La nouvelle s’effrite petit à petit depuis longtemps, mais la donne risque de catégoriquement changer. Les étudiants qui sont spoliés dans leurs droits commencent par s’organiser et cela va avoir des conséquences sans équivoque dans le déroulement des faits. Conscients qu’ils ont été roulés par le DG de CENOU (Hamid Haroun Brahim) qui aurait encaissé les 3 milliards versés par l’État, sans qu’il veuille payer les employés des structures de services et leurs fournisseurs. Pire, le DG aurait ouvert des structures de restauration propre à lui pour les autofinancer.

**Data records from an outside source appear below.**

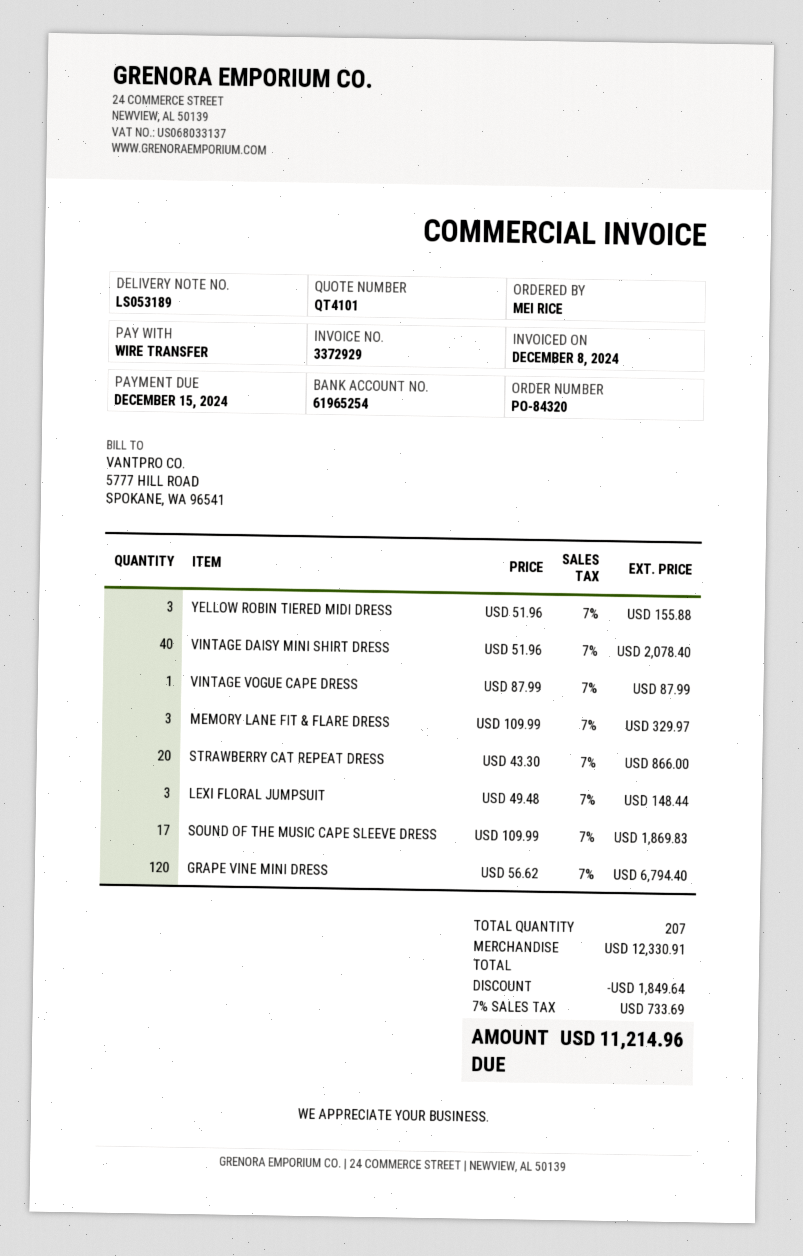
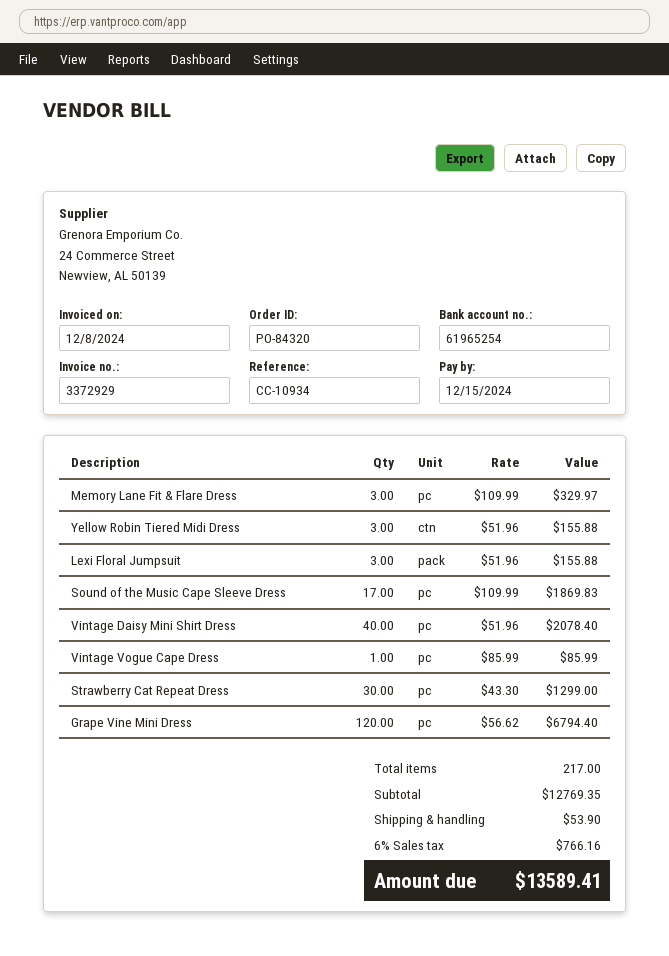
VINTAGE VOGUE CAPE DRESS: 1 x 87.99 = 87.99 -> 1 x 85.99 = 85.99
STRAWBERRY CAT REPEAT DRESS: 20 x 43.30 = 866.00 -> 30 x 43.30 = 1299.00
LEXI FLORAL JUMPSUIT: 3 x 49.48 = 148.44 -> 3 x 51.96 = 155.88
total quantity: 207 -> 217
subtotal: 12330.91 -> 12769.35
discount: 1849.64 -> none
shipping: none -> 53.90
tax: 7% = 733.69 -> 6% = 766.16
total: 11214.96 -> 13589.41

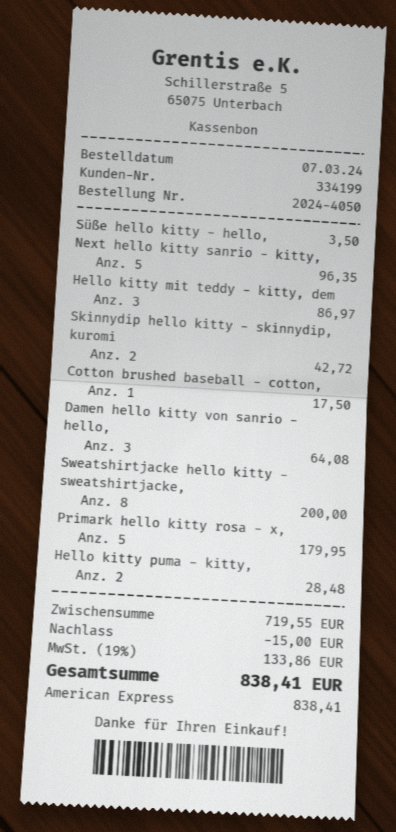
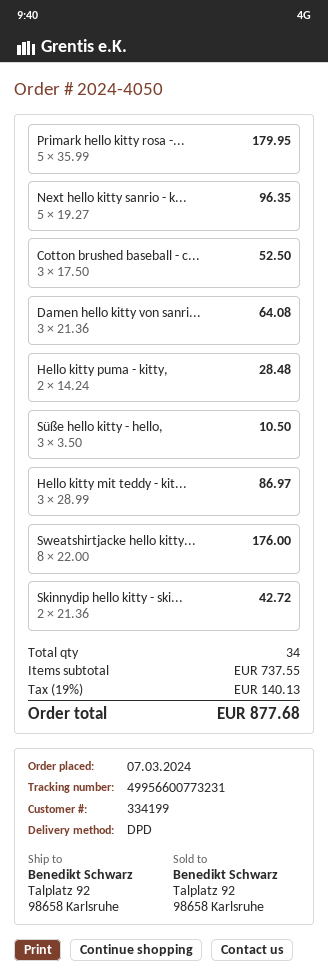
Süße hello kitty - hello,: 1 for 3.50 -> 3 for 10.50
Cotton brushed baseball - cotton,: 1 for 17.50 -> 3 for 52.50
Sweatshirtjacke hello kitty - sweatshirtjacke,: 8 for 200.00 -> 8 for 176.00
subtotal: 719.55 -> 737.55
discount: 15.00 -> none
tax: 19% = 133.86 -> 19% = 140.13
total: 838.41 -> 877.68

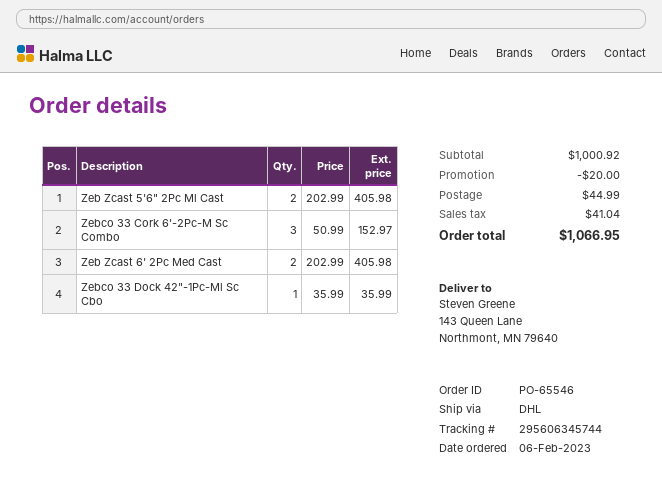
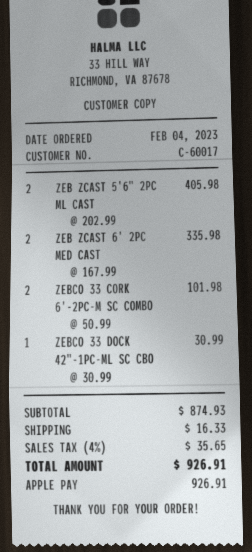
order date: 2023-02-06 -> 2023-02-04
Zebco 33 Cork 6'-2Pc-M Sc Combo: 3 x 50.99 = 152.97 -> 2 x 50.99 = 101.98
Zeb Zcast 6' 2Pc Med Cast: 2 x 202.99 = 405.98 -> 2 x 167.99 = 335.98
Zebco 33 Dock 42"-1Pc-Ml Sc Cbo: 1 x 35.99 = 35.99 -> 1 x 30.99 = 30.99
subtotal: 1000.92 -> 874.93
discount: 20.00 -> none
shipping: 44.99 -> 16.33
tax: 41.04 -> 35.65
total: 1066.95 -> 926.91

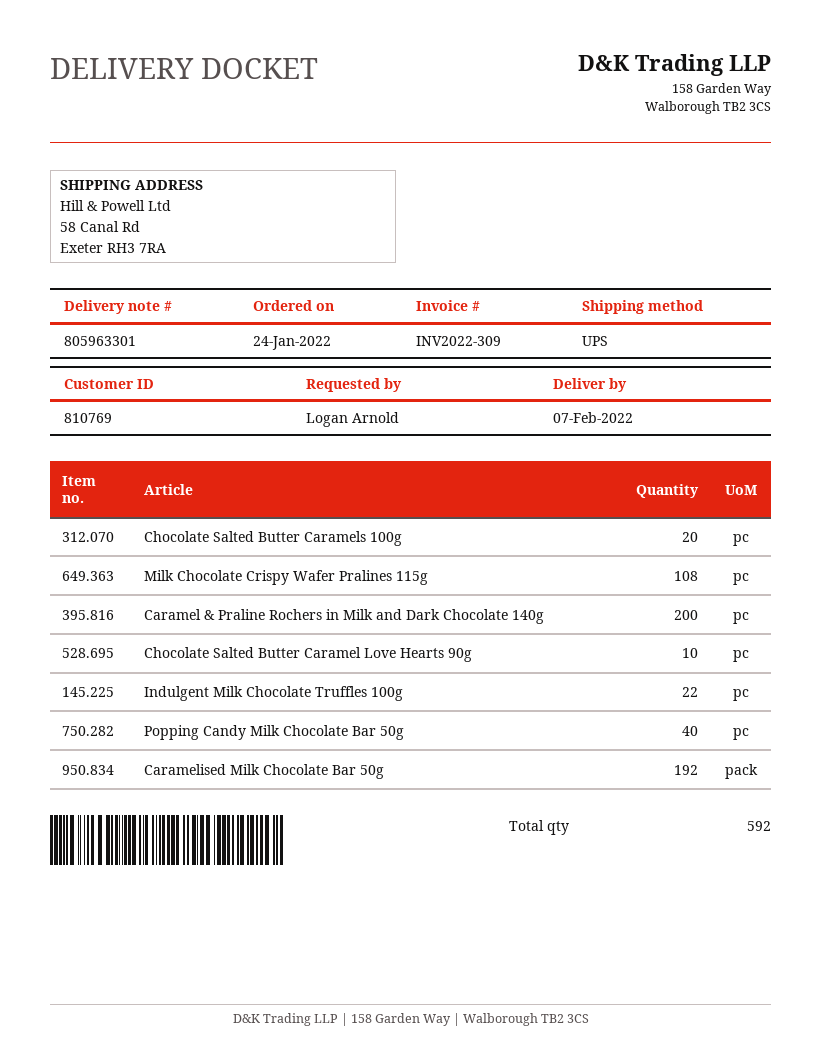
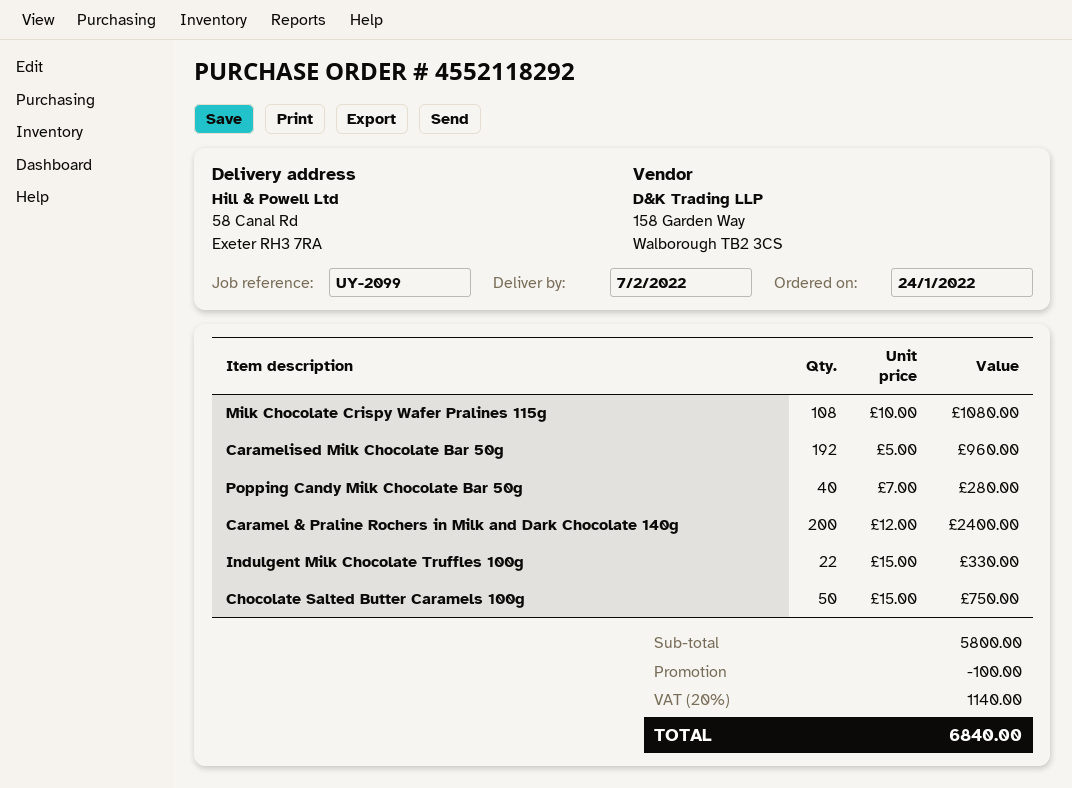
Chocolate Salted Butter Caramels 100g: 20 -> 50
Chocolate Salted Butter Caramel Love Hearts 90g: 10 -> none

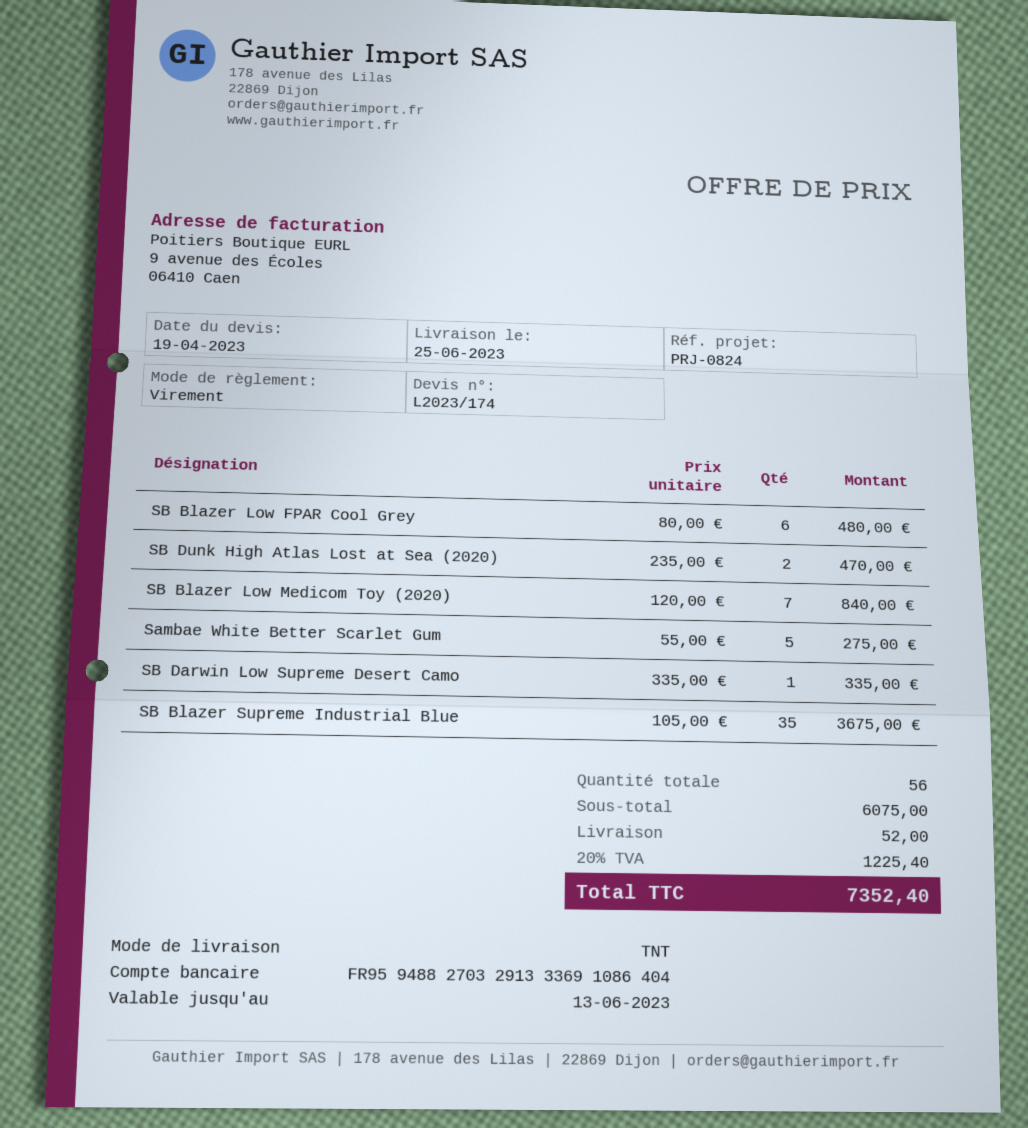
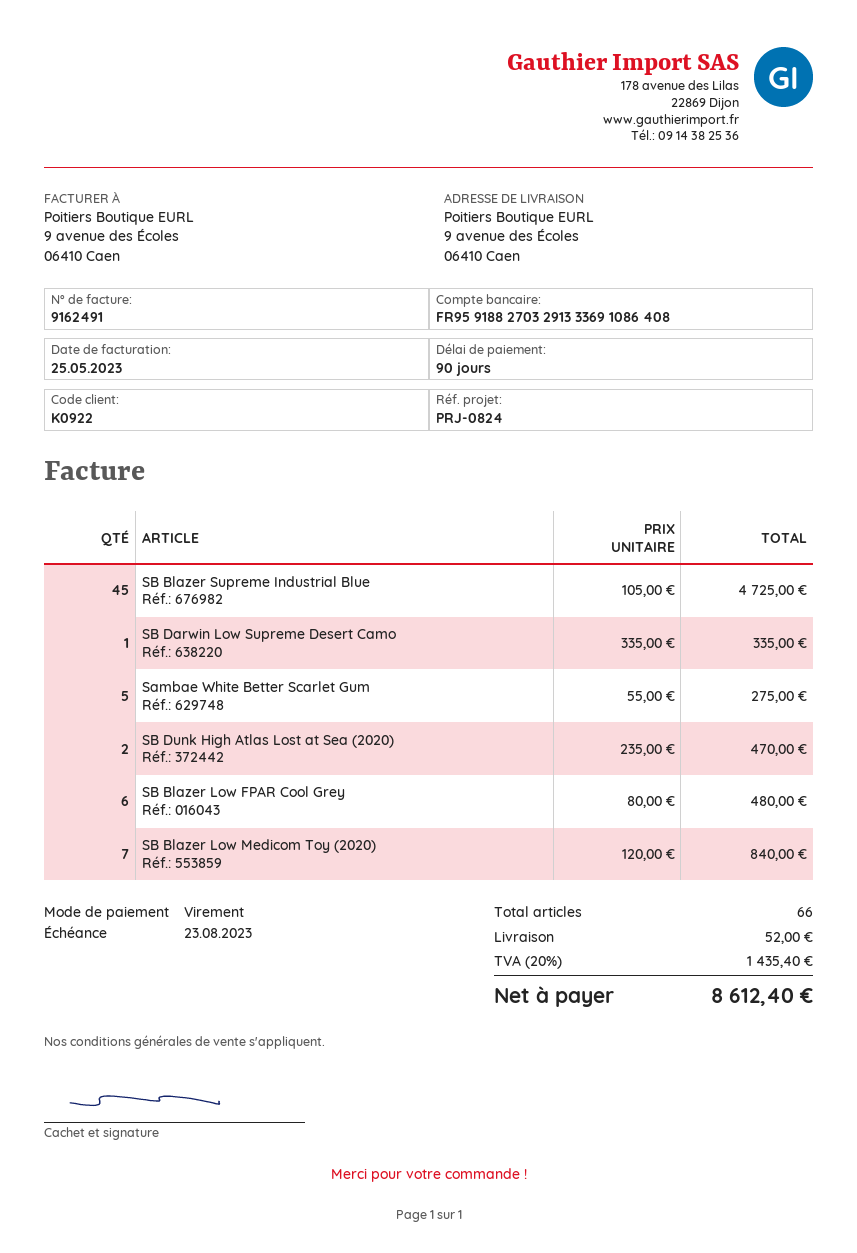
bank account: FR9594882703291333691086404 -> FR9591882703291333691086408
SB Blazer Supreme Industrial Blue: 35 x 105.00 = 3675.00 -> 45 x 105.00 = 4725.00
total quantity: 56 -> 66
tax: 20% = 1225.40 -> 20% = 1435.40
total: 7352.40 -> 8612.40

De Farcha, Ardep Djoumal, Tacha Moussoro, Toukra, tous les étudiants consultés affirment le ras-le-bol de ce méli-mélo qui ne finit point. Ils prédisent aller en grève et tout casser. Pourquoi depuis 2013 les mêmes problèmes persistent, ça veut dire que l’état et le ministère de l’enseignement supérieur n’en font pas une priorité. Il faut payer les employés et les fournisseurs sur leurs arriérées qui s’élèvent à quelques millions de FCFA. L’État doit prendre ses responsabilités pour rétablir les étudiants dans leurs droits avant qu’un drame ne puisse subvenir. Sinon que les ayants droit déposent une plainte contre lui devant la justice.